The detection problem itself is hard:

  • The same person appears across hundreds of frames
  • Helmets can be partially occluded
  • Lighting conditions vary drastically
  • Heads are often small relative to the full frame
  • Raw detections must be converted into meaningful, timestamped violation events

Goal: Build an automated system that detects violations, annotates the video, and returns a structured report through an API — fast enough for practical use and explainable enough to debug.

Dataset

https://www.kaggle.com/datasets/andrewmvd/hard-hat-detection/data

Key Idea

Instead of detecting helmets with YOLO, use Faster R-CNN + Spatial Reasoning.

The model is trained to detect three objects:

Class Meaning
helmet A helmet visible in the frame
head A bare head (no helmet visible)
person A person's full body

The Helmet Reasoning Engine then interprets these detections using two complementary rules, combining them to produce a final violation decision per person per frame.

System Architecture

High-Level System Design

System Architecture

Detailed Processing Flow

Detailed Processing Flow

Backend Job Lifecycle

Backend Job Lifecycle

Pipeline Walkthrough

Step 1 — Upload & Job Creation

The user uploads a video through the frontend. The Flask backend:

  1. Saves the file to uploads/
  2. Generates a short job_id (UUID prefix)
  3. Initialises an in-memory job record
  4. Spawns a background daemon thread to process the video
  5. Returns job_id immediately so the frontend can poll status

Step 2 — Frame Sampling

Reading every frame from a long video is expensive. The system uses frame skipping:

  • Only frames where frame_idx % FRAME_SKIP == 0 are sent to the model
  • Skipped frames reuse the previous frame's bounding boxes
  • This gives 5× reduction in inference calls with minimal visual impact

Step 3 — Batch Inference

Sampled frames are buffered until BATCH_SIZE = 8 accumulate, then sent to Faster R-CNN in a single GPU batch. This is significantly faster than one-by-one inference.

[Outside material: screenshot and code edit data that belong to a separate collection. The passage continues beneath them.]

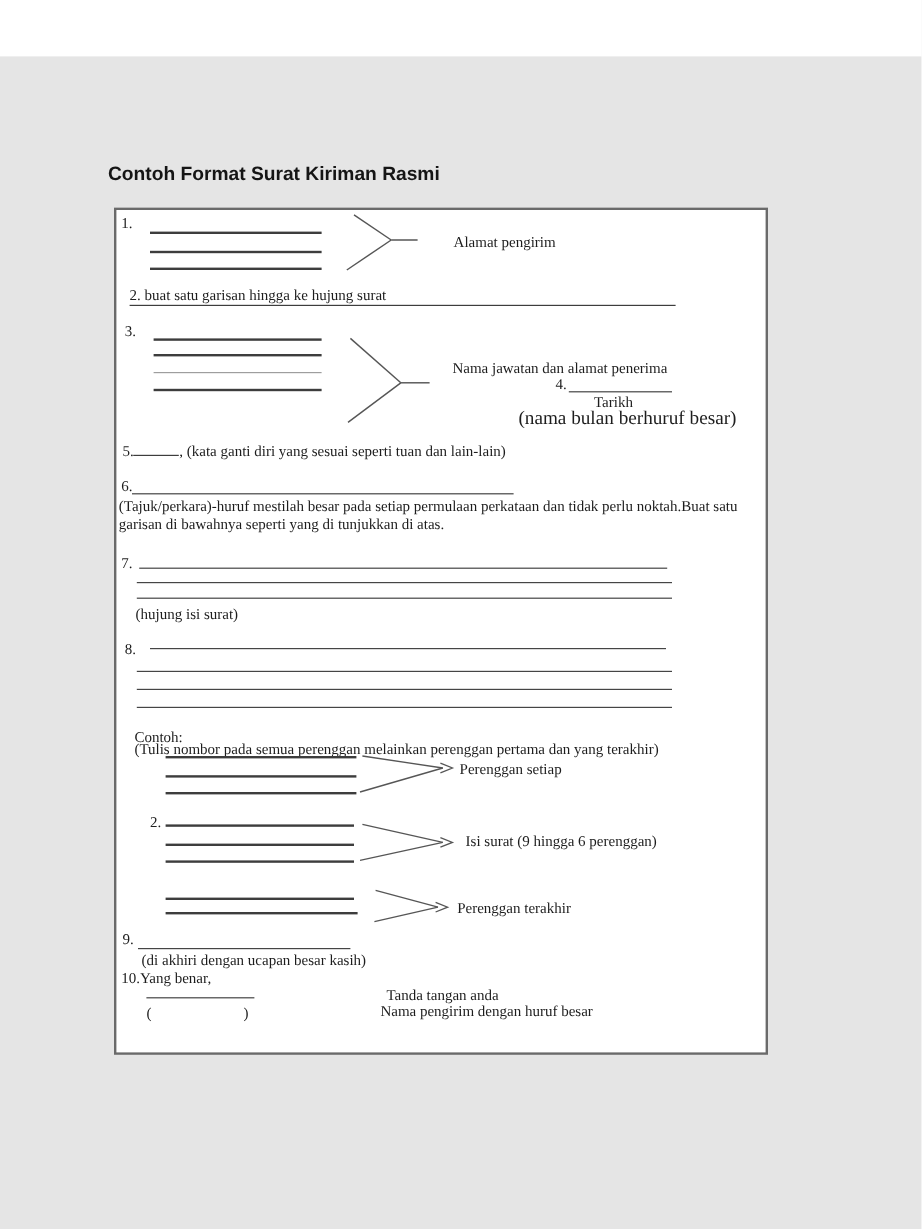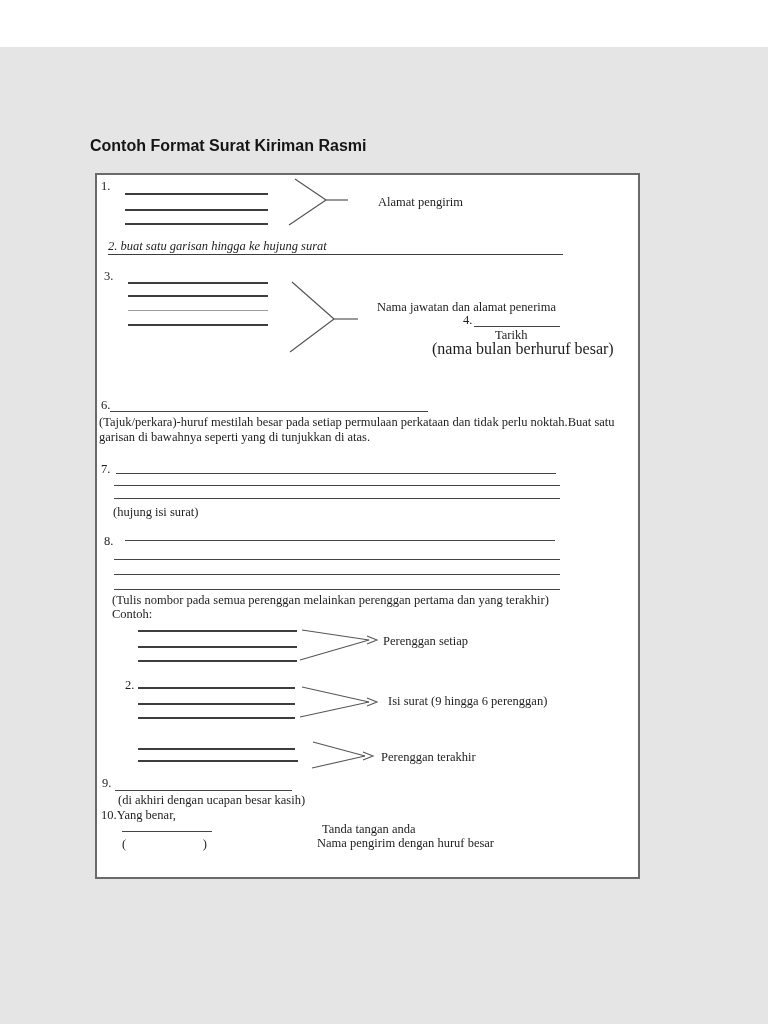"2. buat satu garisan hingga" .underlined { font-style: italic -> none }
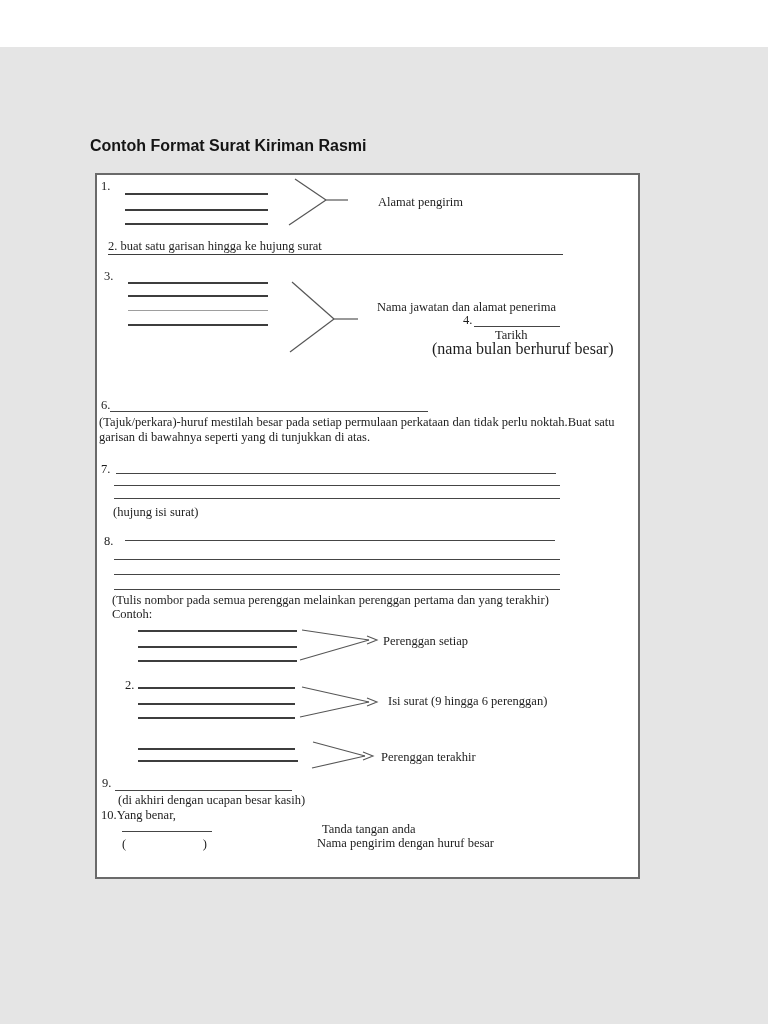"5. , (kata ganti diri" div.txt { html: none -> <div><span>5.</span><span></span><span>, (kata ganti diri yang sesuai seperti tuan dan lain-lain)</span></div> }
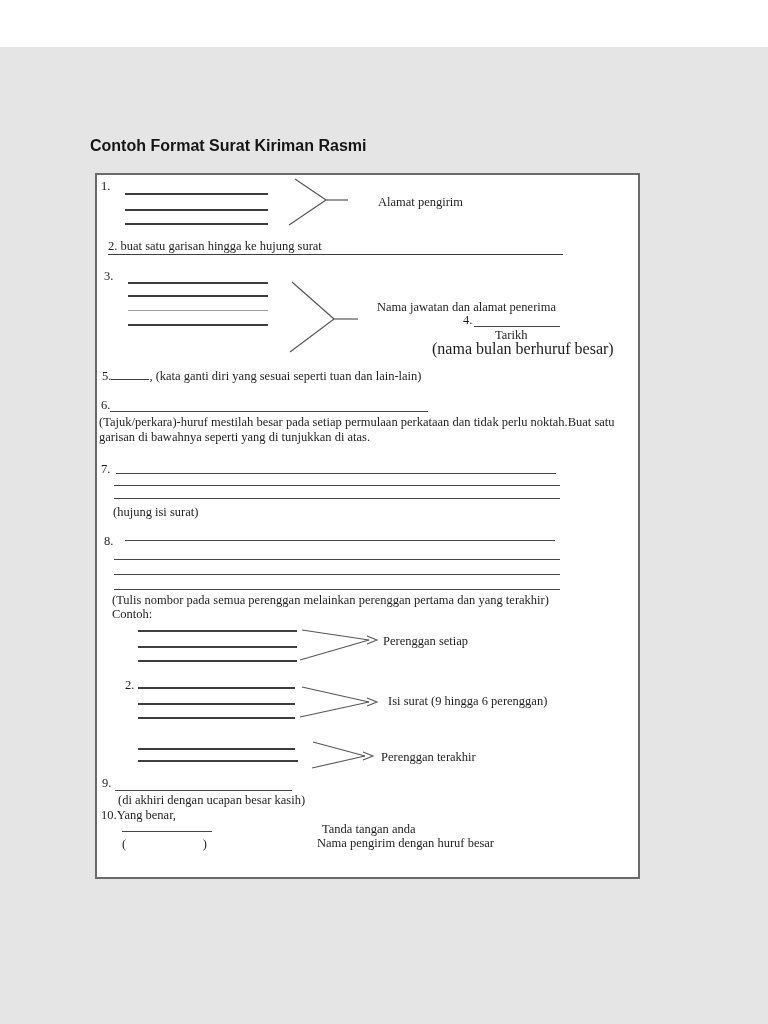"(Tulis nombor pada semua perenggan" div.txt { top: 418px -> 442px }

Step 4 — Helmet Reasoning Engine

The raw detections are passed to the Helmet Reasoning Engine (see next section).

Step 5 — Annotation & Video Reconstruction

Each frame is annotated with:

  • Gray boxes for detected persons
  • Green boxes for detected helmets
  • Red boxes with NO HELMET XX% for violations
  • A red alert banner across the top if any violation is found in that frame

The frames are written in order to an mp4v output file.

Step 6 — Violation Aggregation

Individual frame violations are grouped by timestamp. Consecutive seconds are merged into ranges (e.g., 00:12 - 00:15), giving a clean, human-readable violation report.

Core Logic: Helmet Reasoning Engine

The heart of the project is no_helmet_detection.py. It converts raw bounding boxes into safety decisions using two complementary strategies

Core Logic

Strategy 1 — Direct Head Detection

The model was trained with a head class that specifically represents a bare (unprotected) head. Any head prediction above the confidence threshold is directly flagged as a violation.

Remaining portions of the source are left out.